- 6 ounces semisweet chocolate chips
- 1/2 cup salted butter
- 3/4 cup granulated sugar
- 1/2 cup unsweetened dutch process cocoa powder
- 3 large eggs
- 1 teaspoon vanilla extract
- 1 cup semisweet chocolate chips
- 1/2 cup heavy cream
- Preheat oven to 375 degrees and lightly greased 9 inch cake pan. Line the bottom with parchment paper.
- Place chocolate chips and butter into a microwave safe mixing bowl. Microwave for 30 seconds at a time, stirring in between, until everything is melted and smooth.
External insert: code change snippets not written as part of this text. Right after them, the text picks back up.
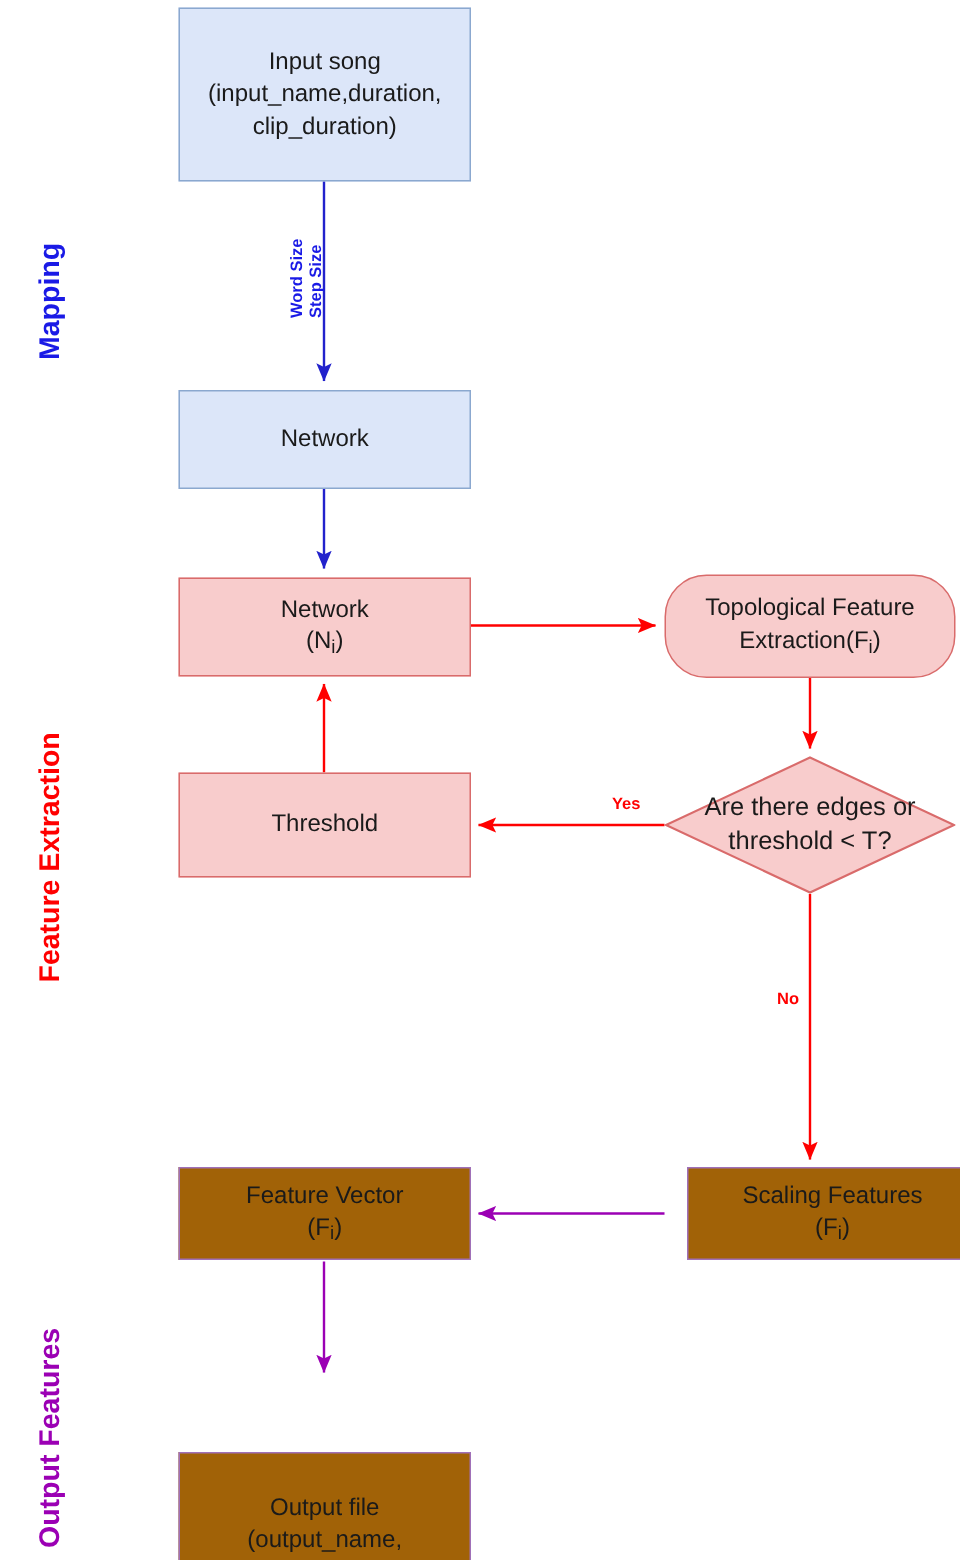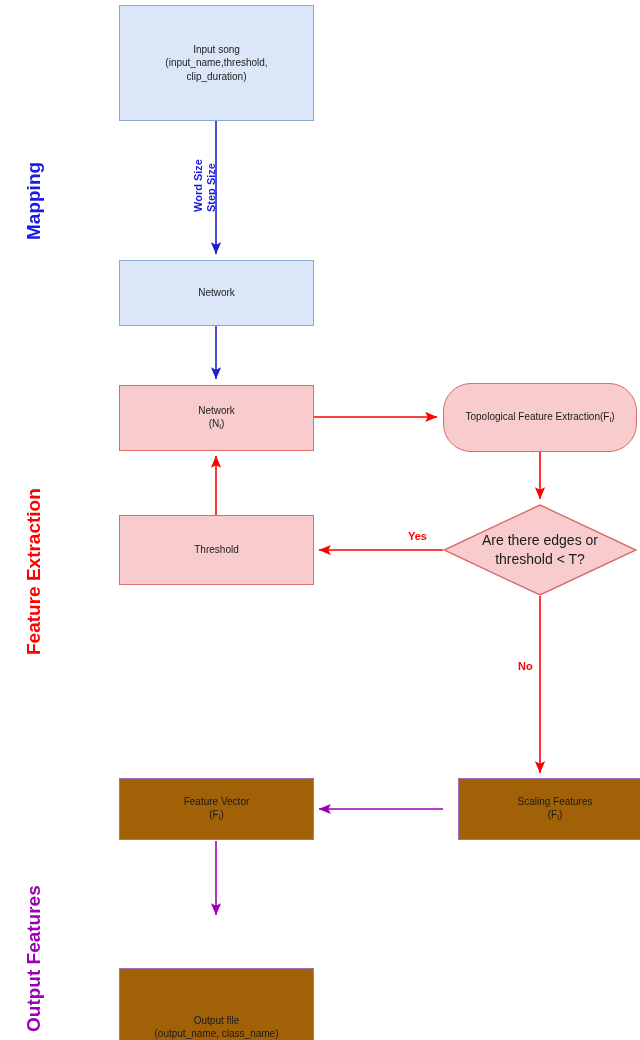--- a/index.html
+++ b/index.html
@@ -45,7 +45,7 @@
     align-items: center;
     justify-content: center;
     text-align: center;
-    font-size: 10px;
+    font-size: 16px;
     color: #1a1a1a;
     line-height: 1.35;
     border-width: 1px;

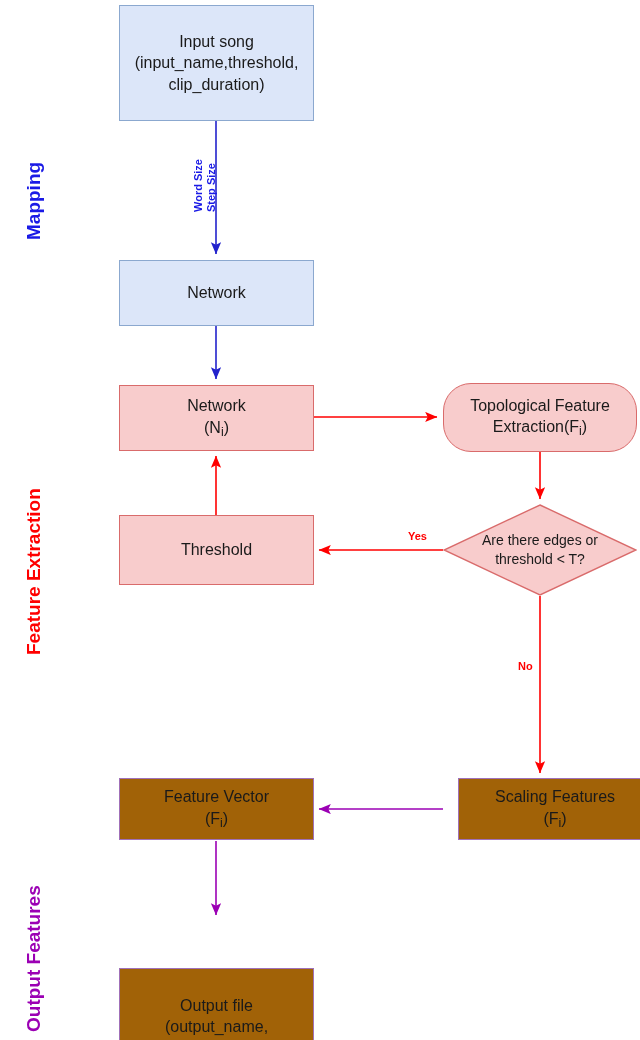--- a/index.html
+++ b/index.html
@@ -161,7 +161,7 @@
   <div class="node blue" style="left:119px; top:5px; width:195px; height:116px;">
     <div class="txt">
       <span>Input song</span><br>
-      <span>(input_name,threshold,</span><br>
+      <span>(input_name,duration,</span><br>
       <span>clip_duration)</span>
     </div>
   </div>

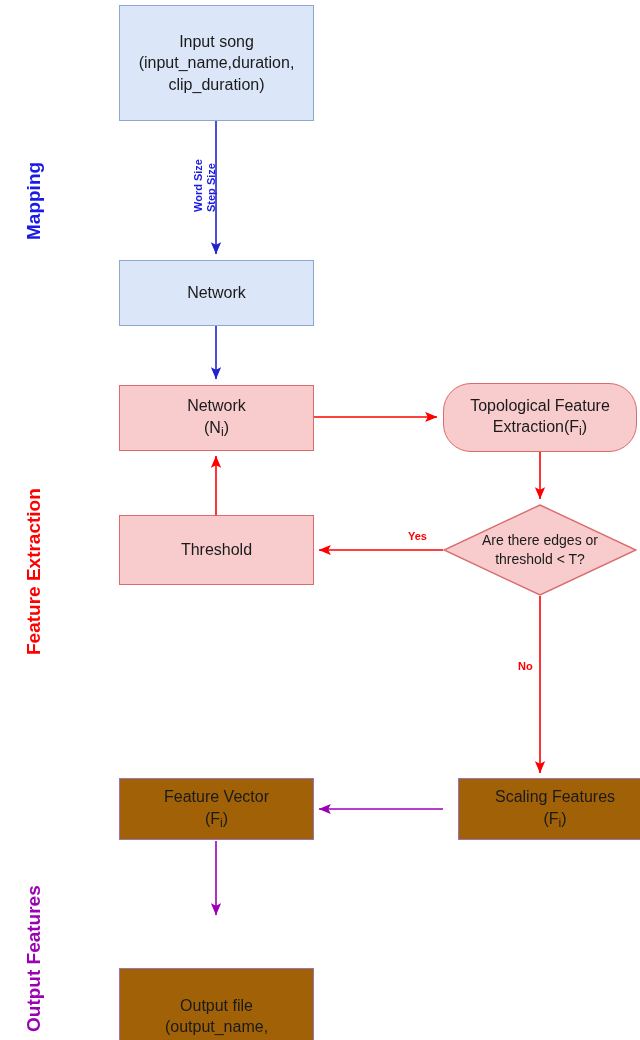--- a/index.html
+++ b/index.html
@@ -76,7 +76,7 @@
     align-items: center;
     justify-content: center;
     text-align: center;
-    font-size: 14px;
+    font-size: 17px;
     color: #1a1a1a;
     line-height: 1.35;
   }

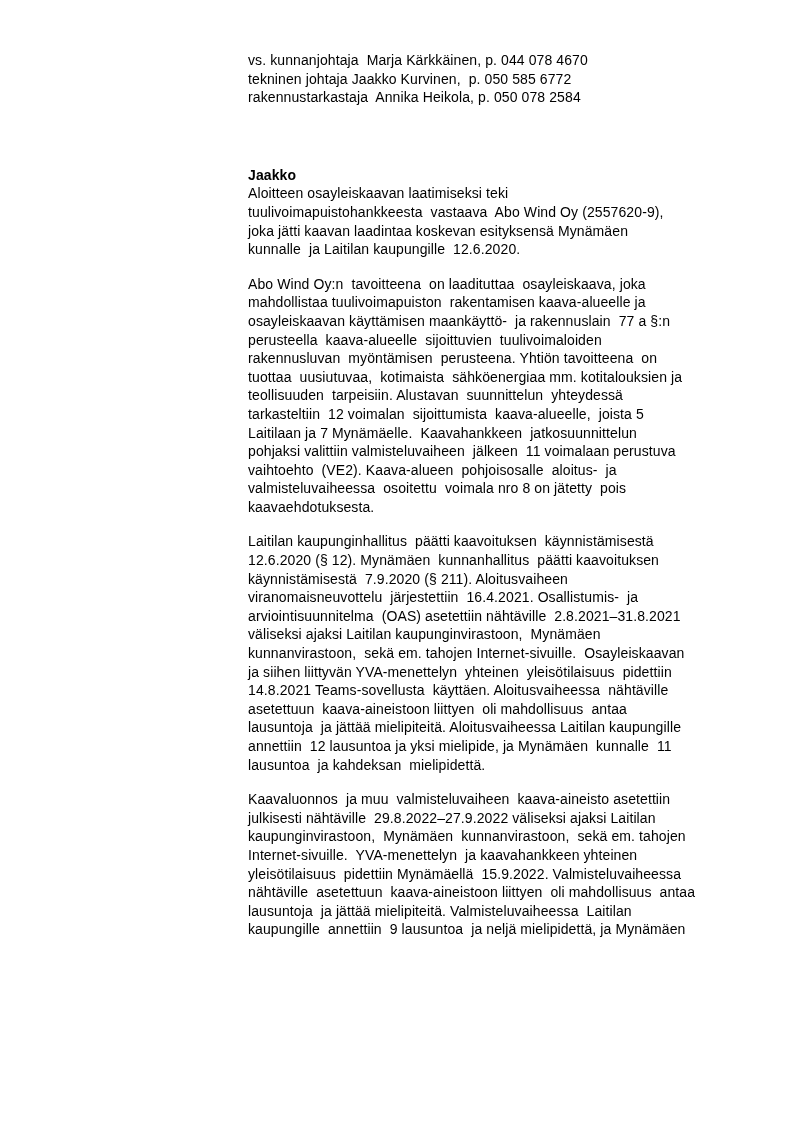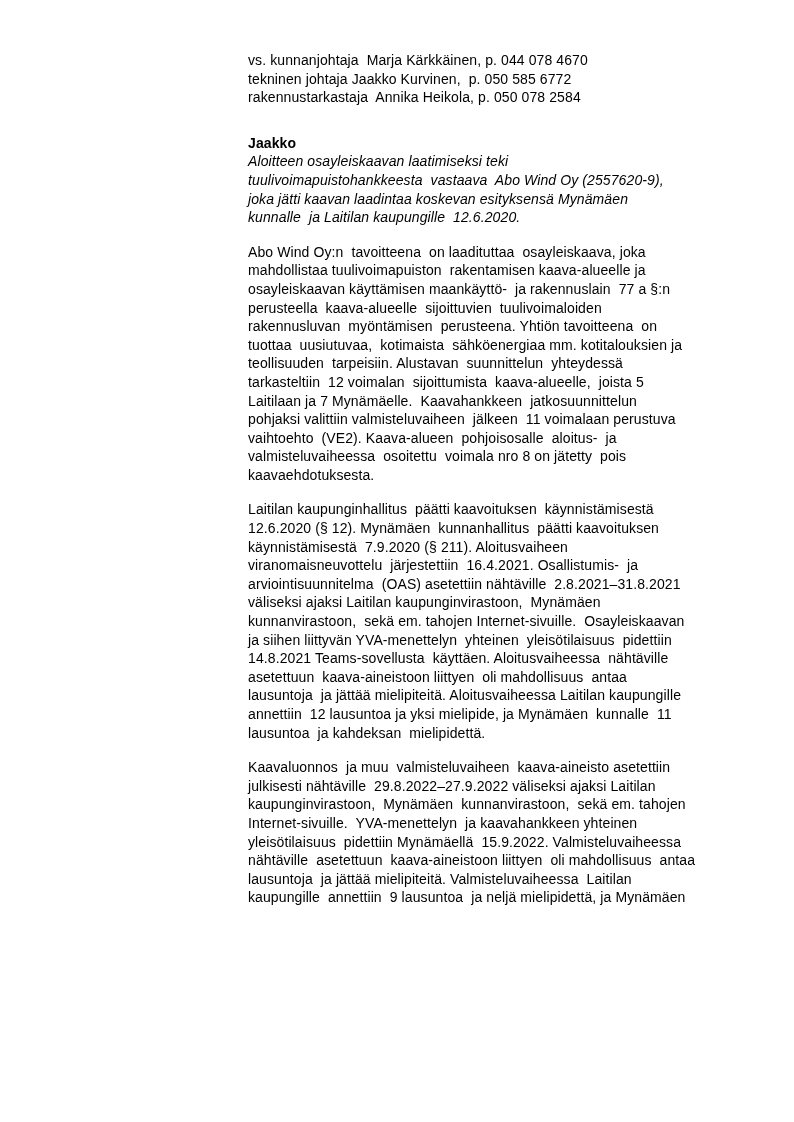--- a/index.html
+++ b/index.html
@@ -27,7 +27,7 @@
   }
   .contact-block {
     white-space: pre-wrap;
-    margin: 0 0 27px 0;
+    margin: 0 0 59px 0;
   }
   .section-heading {
     font-size: 14px;

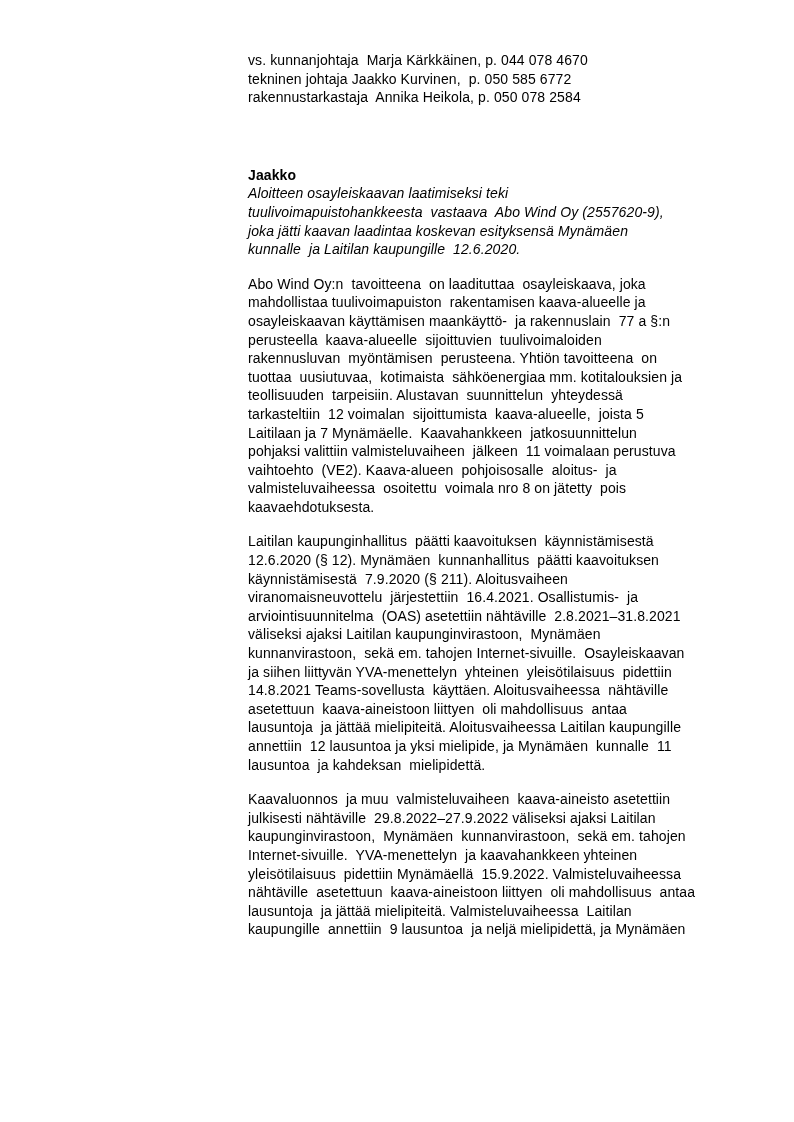--- a/index.html
+++ b/index.html
@@ -42,7 +42,6 @@
   }
   .section-heading + .paragraph {
     margin-top: 0;
-    font-style: italic;
   }
 </style>
 </head>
- Pour in sugar, cocoa powder, eggs, and vanilla extract. Use a hand mixer to beat together until just combined. Do not over mix. Scrape the sides and bottom of the bowl to ensure everything is mixed in.
- Pour into the prepared cake pan. Bake 25 minutes in the preheated oven.
- Let cool in the pan for 5 minutes. Run a knife around the edges to loosen, and flip the cake onto a serving platter or cake stand. Let cool completely.
- Make the ganache by placing chocolate chips into a mixing bowl. Heat heavy cream in the microwave until simmering, about 45 seconds.
- Pour hot cream over chocolate chips. Let stand 2 minutes, then stir until smooth.
- Spread ganache over the top of the cake. Let cool before slicing and serving.